== Segment start ==

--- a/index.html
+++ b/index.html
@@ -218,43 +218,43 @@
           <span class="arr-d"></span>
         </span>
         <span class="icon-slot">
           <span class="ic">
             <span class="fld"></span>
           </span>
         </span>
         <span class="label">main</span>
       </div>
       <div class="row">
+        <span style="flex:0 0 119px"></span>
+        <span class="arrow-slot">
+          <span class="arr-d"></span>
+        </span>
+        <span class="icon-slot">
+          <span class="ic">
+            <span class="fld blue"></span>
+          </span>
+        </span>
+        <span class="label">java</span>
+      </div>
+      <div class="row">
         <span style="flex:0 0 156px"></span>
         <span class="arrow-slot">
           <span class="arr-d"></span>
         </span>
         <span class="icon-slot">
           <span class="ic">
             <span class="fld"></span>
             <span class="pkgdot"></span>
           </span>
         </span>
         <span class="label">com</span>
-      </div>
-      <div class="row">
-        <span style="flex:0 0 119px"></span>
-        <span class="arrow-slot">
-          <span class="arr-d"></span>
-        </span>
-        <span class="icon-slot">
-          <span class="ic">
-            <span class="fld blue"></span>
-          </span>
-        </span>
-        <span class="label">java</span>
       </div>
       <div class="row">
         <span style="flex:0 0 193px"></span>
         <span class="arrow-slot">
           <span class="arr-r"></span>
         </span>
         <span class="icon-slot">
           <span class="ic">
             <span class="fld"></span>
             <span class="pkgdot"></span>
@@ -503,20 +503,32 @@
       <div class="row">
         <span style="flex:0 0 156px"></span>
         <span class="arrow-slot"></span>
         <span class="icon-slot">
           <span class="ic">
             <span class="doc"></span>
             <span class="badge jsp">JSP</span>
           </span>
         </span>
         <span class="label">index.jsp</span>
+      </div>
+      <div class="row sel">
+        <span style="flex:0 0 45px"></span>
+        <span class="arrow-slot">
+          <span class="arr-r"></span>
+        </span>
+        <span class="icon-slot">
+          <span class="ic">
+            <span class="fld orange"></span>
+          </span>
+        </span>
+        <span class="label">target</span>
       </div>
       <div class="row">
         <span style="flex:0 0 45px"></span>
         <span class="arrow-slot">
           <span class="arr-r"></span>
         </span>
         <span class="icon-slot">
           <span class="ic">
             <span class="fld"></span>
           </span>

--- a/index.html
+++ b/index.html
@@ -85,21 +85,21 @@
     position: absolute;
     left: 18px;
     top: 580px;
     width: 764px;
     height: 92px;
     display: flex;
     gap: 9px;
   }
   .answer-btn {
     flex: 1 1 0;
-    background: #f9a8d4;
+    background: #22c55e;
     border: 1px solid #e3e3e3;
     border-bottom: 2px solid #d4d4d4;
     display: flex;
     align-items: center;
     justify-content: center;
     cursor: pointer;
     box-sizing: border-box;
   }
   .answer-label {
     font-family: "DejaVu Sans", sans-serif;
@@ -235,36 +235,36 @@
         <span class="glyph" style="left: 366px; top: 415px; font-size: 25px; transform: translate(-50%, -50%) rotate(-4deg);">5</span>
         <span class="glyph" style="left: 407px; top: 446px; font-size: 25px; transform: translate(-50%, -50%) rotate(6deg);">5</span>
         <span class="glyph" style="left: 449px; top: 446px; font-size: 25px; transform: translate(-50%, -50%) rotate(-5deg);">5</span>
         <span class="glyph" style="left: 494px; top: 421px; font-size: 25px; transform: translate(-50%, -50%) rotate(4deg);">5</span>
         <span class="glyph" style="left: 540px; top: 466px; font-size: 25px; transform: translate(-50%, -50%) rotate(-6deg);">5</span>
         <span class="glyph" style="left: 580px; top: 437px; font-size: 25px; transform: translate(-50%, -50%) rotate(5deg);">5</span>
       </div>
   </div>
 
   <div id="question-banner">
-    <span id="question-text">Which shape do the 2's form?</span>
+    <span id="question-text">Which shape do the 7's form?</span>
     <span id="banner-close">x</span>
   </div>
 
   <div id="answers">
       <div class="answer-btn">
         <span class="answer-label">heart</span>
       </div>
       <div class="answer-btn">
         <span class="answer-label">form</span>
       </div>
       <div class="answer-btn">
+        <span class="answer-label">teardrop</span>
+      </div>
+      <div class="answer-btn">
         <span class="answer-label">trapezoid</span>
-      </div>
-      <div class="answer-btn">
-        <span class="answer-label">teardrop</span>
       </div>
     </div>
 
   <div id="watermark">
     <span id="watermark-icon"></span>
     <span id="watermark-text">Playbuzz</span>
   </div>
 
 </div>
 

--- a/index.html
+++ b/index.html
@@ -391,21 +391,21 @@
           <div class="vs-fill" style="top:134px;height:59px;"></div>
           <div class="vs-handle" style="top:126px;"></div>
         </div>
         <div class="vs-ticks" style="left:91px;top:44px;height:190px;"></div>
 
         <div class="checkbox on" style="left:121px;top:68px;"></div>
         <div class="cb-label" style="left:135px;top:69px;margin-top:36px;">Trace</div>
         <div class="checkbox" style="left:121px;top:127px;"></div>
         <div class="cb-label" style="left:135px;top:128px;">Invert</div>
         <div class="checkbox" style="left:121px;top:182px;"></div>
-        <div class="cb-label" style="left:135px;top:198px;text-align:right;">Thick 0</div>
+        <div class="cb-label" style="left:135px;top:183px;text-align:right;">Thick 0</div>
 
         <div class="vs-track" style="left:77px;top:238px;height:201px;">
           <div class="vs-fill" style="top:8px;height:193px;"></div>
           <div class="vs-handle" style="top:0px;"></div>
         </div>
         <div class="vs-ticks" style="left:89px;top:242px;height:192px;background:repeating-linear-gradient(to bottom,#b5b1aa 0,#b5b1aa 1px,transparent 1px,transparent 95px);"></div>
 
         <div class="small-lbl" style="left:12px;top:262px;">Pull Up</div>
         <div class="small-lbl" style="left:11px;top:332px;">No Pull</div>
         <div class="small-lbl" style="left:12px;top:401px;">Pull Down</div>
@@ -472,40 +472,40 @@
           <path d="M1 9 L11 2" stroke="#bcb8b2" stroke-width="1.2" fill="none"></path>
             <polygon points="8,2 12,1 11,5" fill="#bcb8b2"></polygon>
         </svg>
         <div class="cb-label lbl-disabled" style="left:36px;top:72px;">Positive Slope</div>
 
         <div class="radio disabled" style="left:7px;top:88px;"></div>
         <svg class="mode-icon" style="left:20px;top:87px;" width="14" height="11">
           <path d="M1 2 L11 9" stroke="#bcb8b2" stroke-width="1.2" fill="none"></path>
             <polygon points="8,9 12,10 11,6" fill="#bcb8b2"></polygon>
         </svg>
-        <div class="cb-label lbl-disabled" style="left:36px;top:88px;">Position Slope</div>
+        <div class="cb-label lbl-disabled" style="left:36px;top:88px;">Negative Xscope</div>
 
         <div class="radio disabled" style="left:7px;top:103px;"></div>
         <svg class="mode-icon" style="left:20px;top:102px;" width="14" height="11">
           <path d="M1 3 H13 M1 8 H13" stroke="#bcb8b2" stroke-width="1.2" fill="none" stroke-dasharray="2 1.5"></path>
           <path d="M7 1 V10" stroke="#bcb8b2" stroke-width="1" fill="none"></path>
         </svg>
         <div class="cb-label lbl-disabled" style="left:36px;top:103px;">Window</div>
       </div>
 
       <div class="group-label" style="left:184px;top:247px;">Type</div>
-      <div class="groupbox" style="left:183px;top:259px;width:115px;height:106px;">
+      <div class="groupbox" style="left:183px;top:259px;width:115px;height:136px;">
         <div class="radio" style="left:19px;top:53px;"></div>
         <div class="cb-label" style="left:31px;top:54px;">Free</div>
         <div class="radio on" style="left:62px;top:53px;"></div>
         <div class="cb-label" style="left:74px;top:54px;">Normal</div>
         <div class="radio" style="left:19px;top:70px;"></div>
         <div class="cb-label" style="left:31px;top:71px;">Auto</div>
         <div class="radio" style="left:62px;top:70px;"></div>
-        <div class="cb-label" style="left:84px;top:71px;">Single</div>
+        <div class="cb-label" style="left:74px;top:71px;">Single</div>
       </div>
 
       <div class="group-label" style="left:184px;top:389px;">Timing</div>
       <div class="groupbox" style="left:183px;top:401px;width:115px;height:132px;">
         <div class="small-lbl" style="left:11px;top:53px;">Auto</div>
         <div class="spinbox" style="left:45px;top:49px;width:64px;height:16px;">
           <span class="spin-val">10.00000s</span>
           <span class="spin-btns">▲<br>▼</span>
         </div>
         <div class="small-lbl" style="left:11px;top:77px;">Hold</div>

== Segment end ==

Your task is to copy each line of the data above that holds "right".

-        <div class="cb-label" style="left:135px;top:198px;text-align:right;">Thick 0</div>
+        <div class="cb-label" style="left:135px;top:183px;text-align:right;">Thick 0</div>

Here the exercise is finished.